This information is provided exclusively for the purposes of legitimate penetration testing, education, and further security research. The only way to improve security is by testing it. It's only once we acknowledge a problem (e.g. in a security solution) that we can take steps towards fixing it. Being aware of a potential false sense of security is equally important. In addition, this article contains nothing unique from an offensive perspective that hasn't already been covered elsewhere. Leveraging our newfound knowledge and some methodical thinking, we come up with a strong new defense for a common attack.

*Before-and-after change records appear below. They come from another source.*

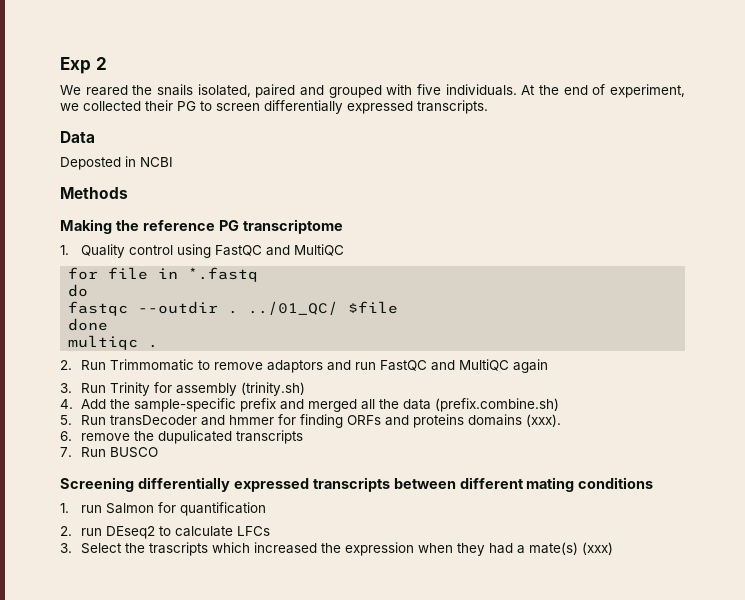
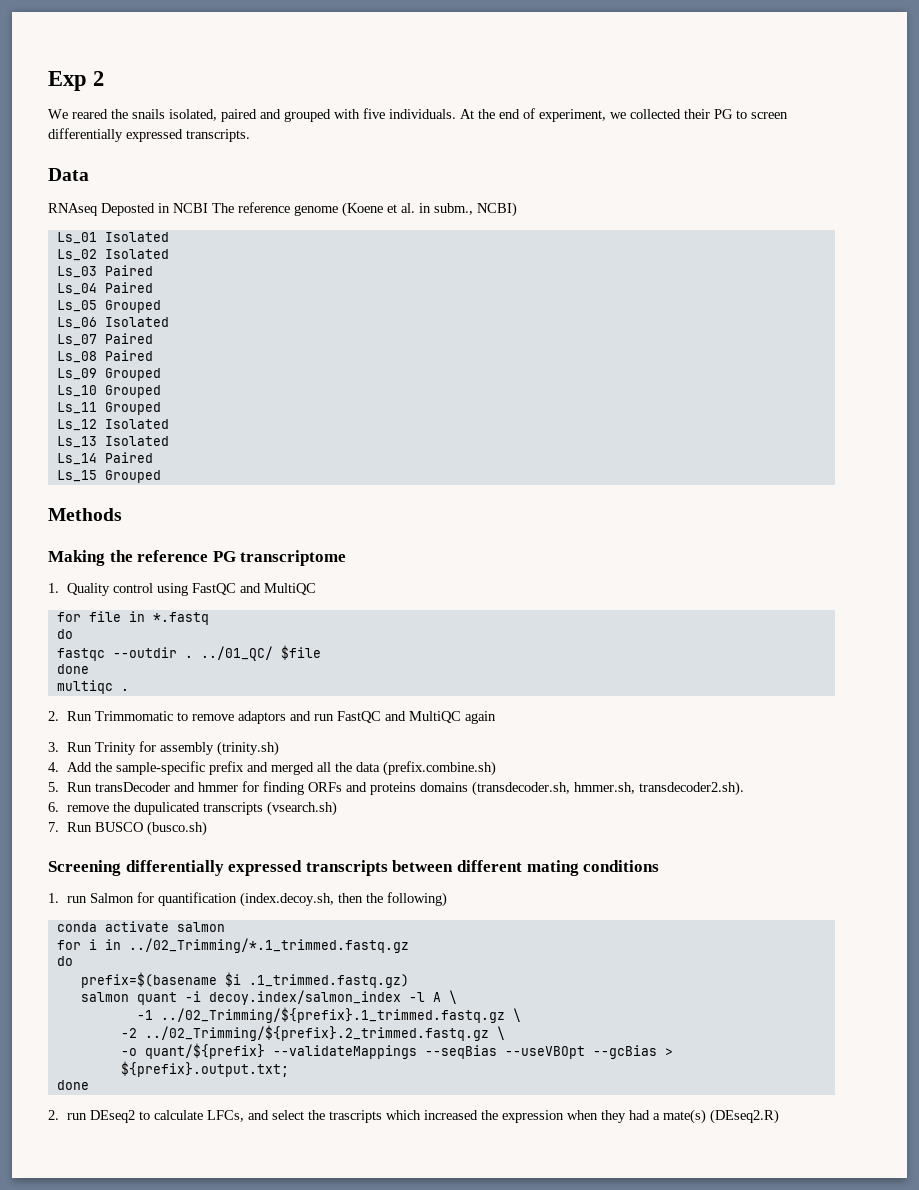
- Deposted in NCBI
+ RNAseq Deposted in NCBI The reference genome (Koene et al. in subm., NCBI)
+ Ls_01 Isolated
+ Ls_02 Isolated
+ Ls_03 Paired
+ Ls_04 Paired
+ Ls_05 Grouped
+ Ls_06 Isolated
+ Ls_07 Paired
+ Ls_08 Paired
+ Ls_09 Grouped
+ Ls_10 Grouped
+ Ls_11 Grouped
+ Ls_12 Isolated
+ Ls_13 Isolated
+ Ls_14 Paired
+ Ls_15 Grouped
- 5. Run transDecoder and hmmer for finding ORFs and proteins domains (xxx).
+ 5. Run transDecoder and hmmer for finding ORFs and proteins domains (transdecoder.sh, hmmer.sh, transdecoder2.sh).
- 6. remove the dupulicated transcripts
+ 6. remove the dupulicated transcripts (vsearch.sh)
- 7. Run BUSCO
+ 7. Run BUSCO (busco.sh)
- 1. run Salmon for quantification
+ 1. run Salmon for quantification (index.decoy.sh, then the following)
+ conda activate salmon
+ for i in ../02_Trimming/*.1_trimmed.fastq.gz
+ do
+ prefix=$(basename $i .1_trimmed.fastq.gz)
+ salmon quant -i decoy.index/salmon_index -l A \
+ -1 ../02_Trimming/${prefix}.1_trimmed.fastq.gz \
+ -2 ../02_Trimming/${prefix}.2_trimmed.fastq.gz \
+ -o quant/${prefix} --validateMappings --seqBias --useVBOpt --gcBias > ${prefix}.output.txt;
+ done
- 2. run DEseq2 to calculate LFCs
- 3. Select the trascripts which increased the expression when they had a mate(s) (xxx)
+ 2. run DEseq2 to calculate LFCs, and select the trascripts which increased the expression when they had a mate(s) (DEseq2.R)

In this article, we will take a look at the security network appliances (sometimes referred to as next-generation firewalls or NGFWs) provide: what they're good at and where cracks their start to show. We will set up a small experiment in which we create a JavaScript payload which won't be picked up by these network appliances. Then, talk about the current state of defense for these kinds of attacks and where there's room for improvement.
A Common NGFW Goalπ
File introspection with the goal of blocking/detecting EXEs, scripts, and other downloads is a common feature of next-generation firewalls (NGFW) prevalently deployed by enterprises. To sidestep this security measure, attackers commonly deploy a technique known as HTML smuggling. It works by hiding they desired file in JavaScript code which is downloaded by the target and then decoded into the final payload. A target will simply see a file is being downloaded and while being none the wiser to how it got there.
Image courtesy of Microsoft Threat Intelligence.Email attachments from sources external to an organization are, of course, often stripped. Hence why a website, with a link in the email, is usually used to deliver a payload in the first place. Most large email providers like Gmail or Outlook also always strip attachments with troubling extensions.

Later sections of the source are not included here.